▶ WHAT YOU WILL DO: When you copy the records that follow, please keep every word exactly as it is and leave out the pictures.

** Opening EXTRACTED MATERIAL block **

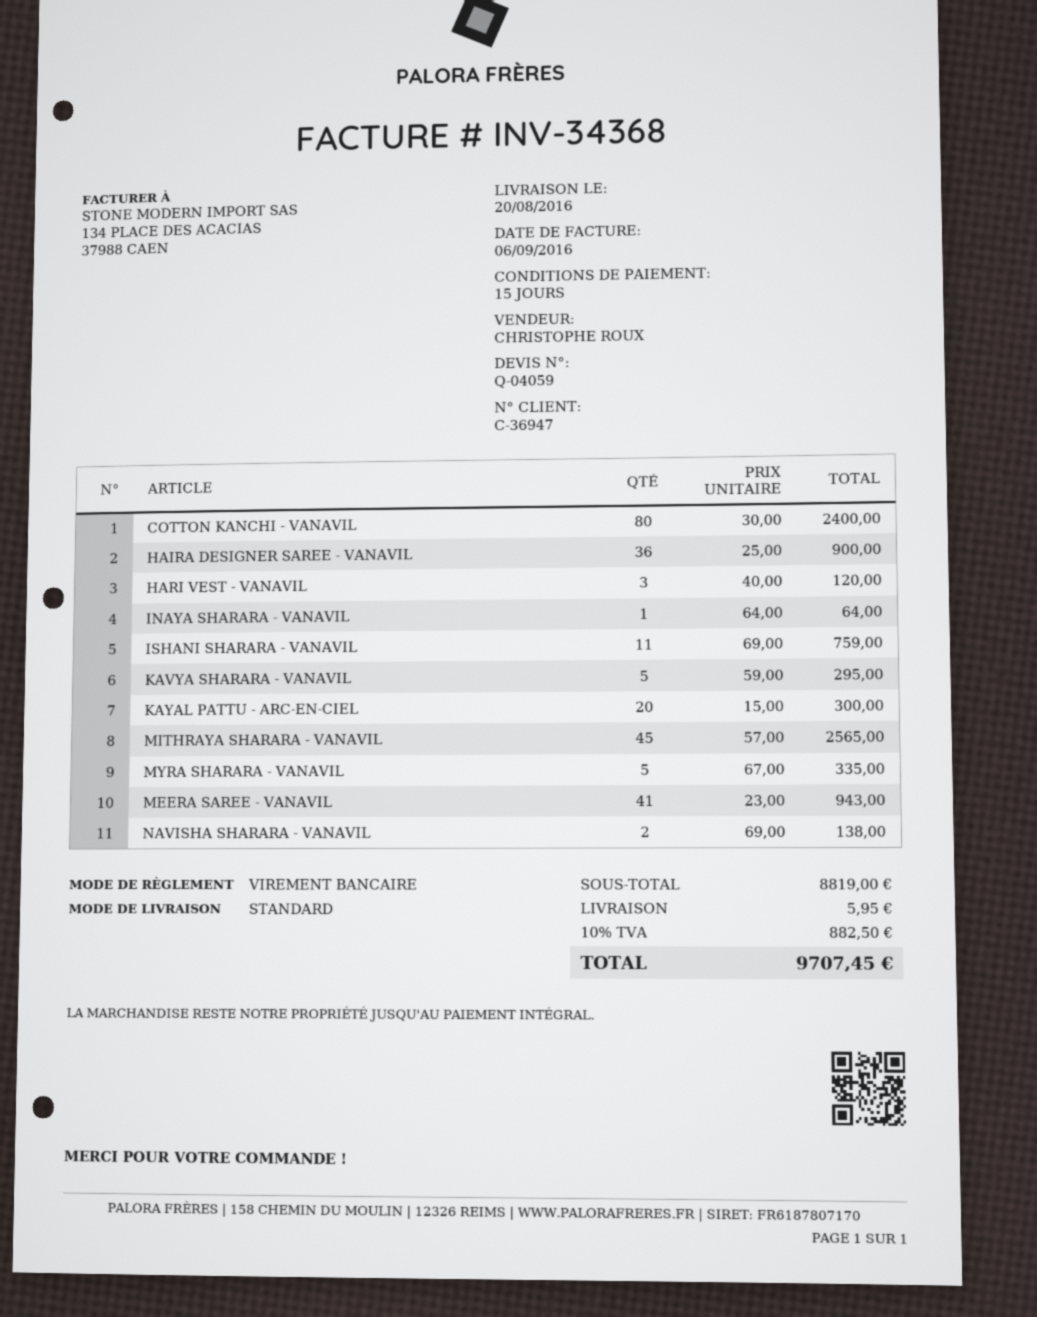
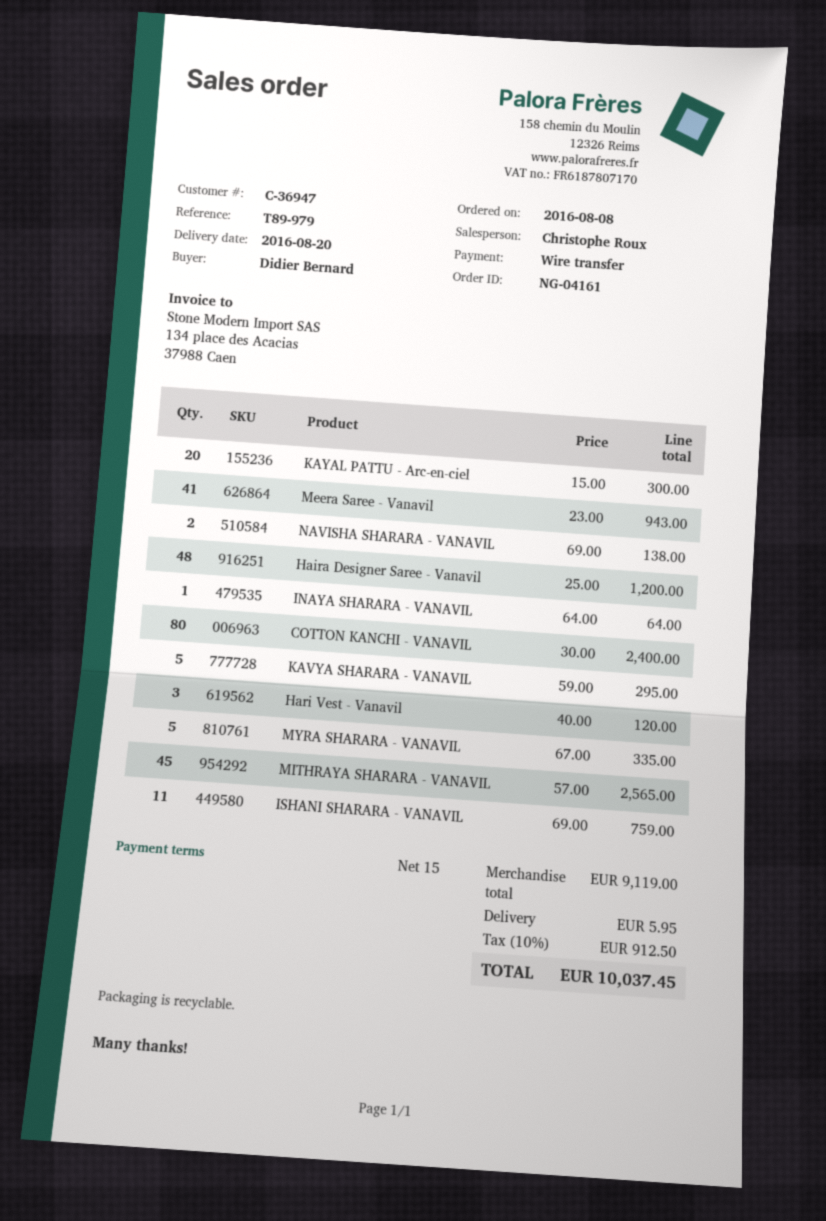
HAIRA DESIGNER SAREE - VANAVIL: 36 x 25.00 = 900.00 -> 48 x 25.00 = 1200.00
subtotal: 8819.00 -> 9119.00
tax: 10% = 882.50 -> 10% = 912.50
total: 9707.45 -> 10037.45

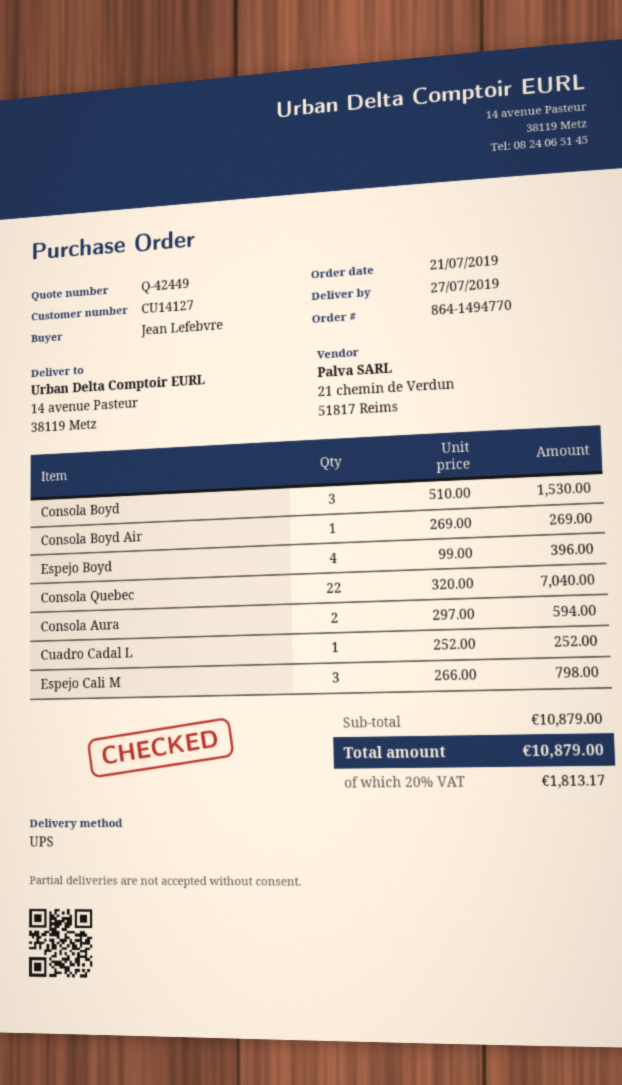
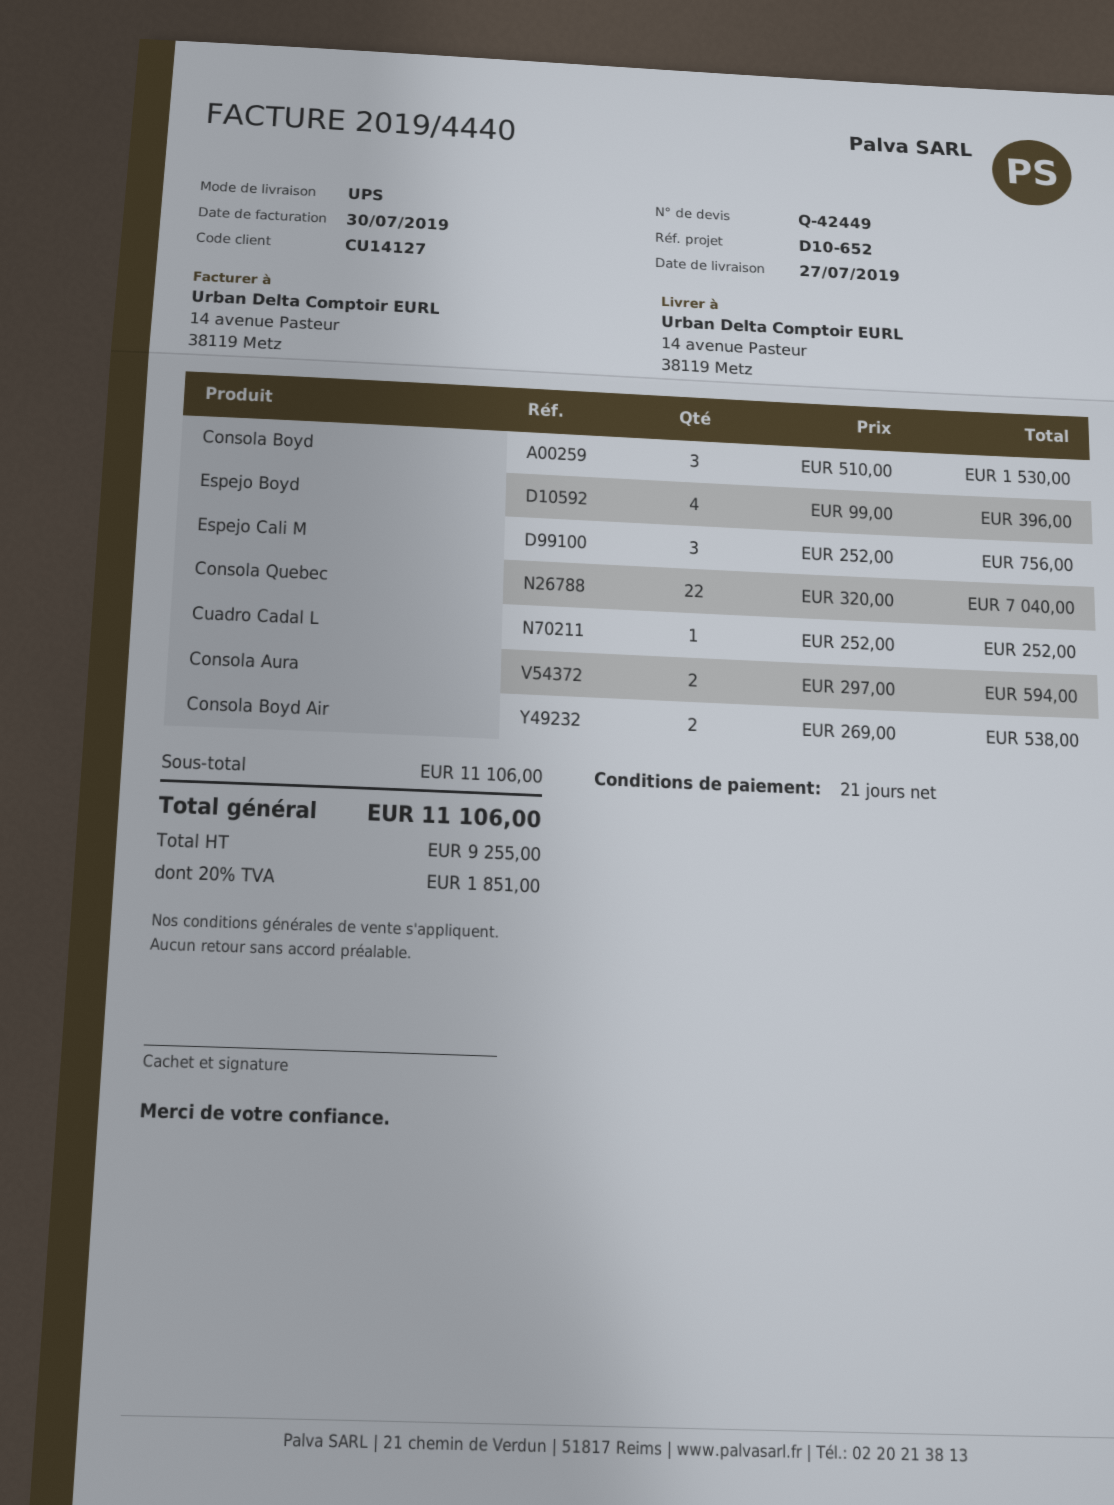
Consola Boyd Air: 1 x 269.00 = 269.00 -> 2 x 269.00 = 538.00
Espejo Cali M: 3 x 266.00 = 798.00 -> 3 x 252.00 = 756.00
subtotal: 10879.00 -> 11106.00
tax: 20% = 1813.17 -> 20% = 1851.00
total: 10879.00 -> 11106.00

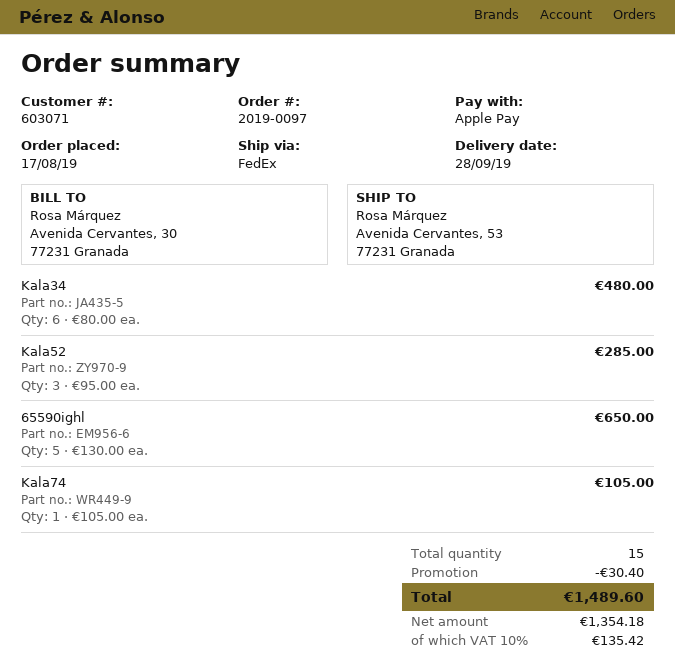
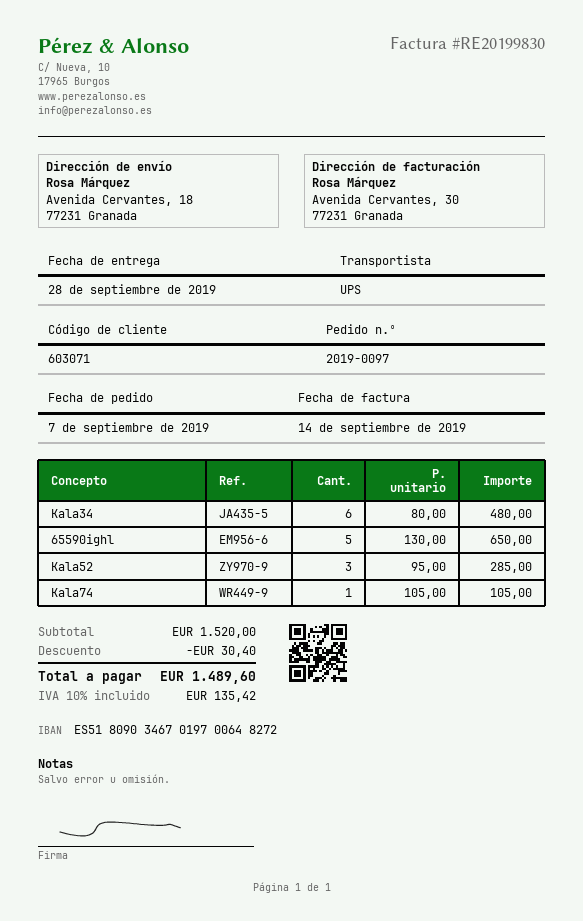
order date: 2019-08-17 -> 2019-09-07
shipping method: FedEx -> UPS
ship to: Avenida Cervantes, 53, 77231 Granada -> Avenida Cervantes, 18, 77231 Granada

** Closing EXTRACTED MATERIAL block **

▶ RESPONSE:
HAIRA DESIGNER SAREE - VANAVIL: 36 x 25.00 = 900.00 -> 48 x 25.00 = 1200.00
subtotal: 8819.00 -> 9119.00
tax: 10% = 882.50 -> 10% = 912.50
total: 9707.45 -> 10037.45

Consola Boyd Air: 1 x 269.00 = 269.00 -> 2 x 269.00 = 538.00
Espejo Cali M: 3 x 266.00 = 798.00 -> 3 x 252.00 = 756.00
subtotal: 10879.00 -> 11106.00
tax: 20% = 1813.17 -> 20% = 1851.00
total: 10879.00 -> 11106.00

order date: 2019-08-17 -> 2019-09-07
shipping method: FedEx -> UPS
ship to: Avenida Cervantes, 53, 77231 Granada -> Avenida Cervantes, 18, 77231 Granada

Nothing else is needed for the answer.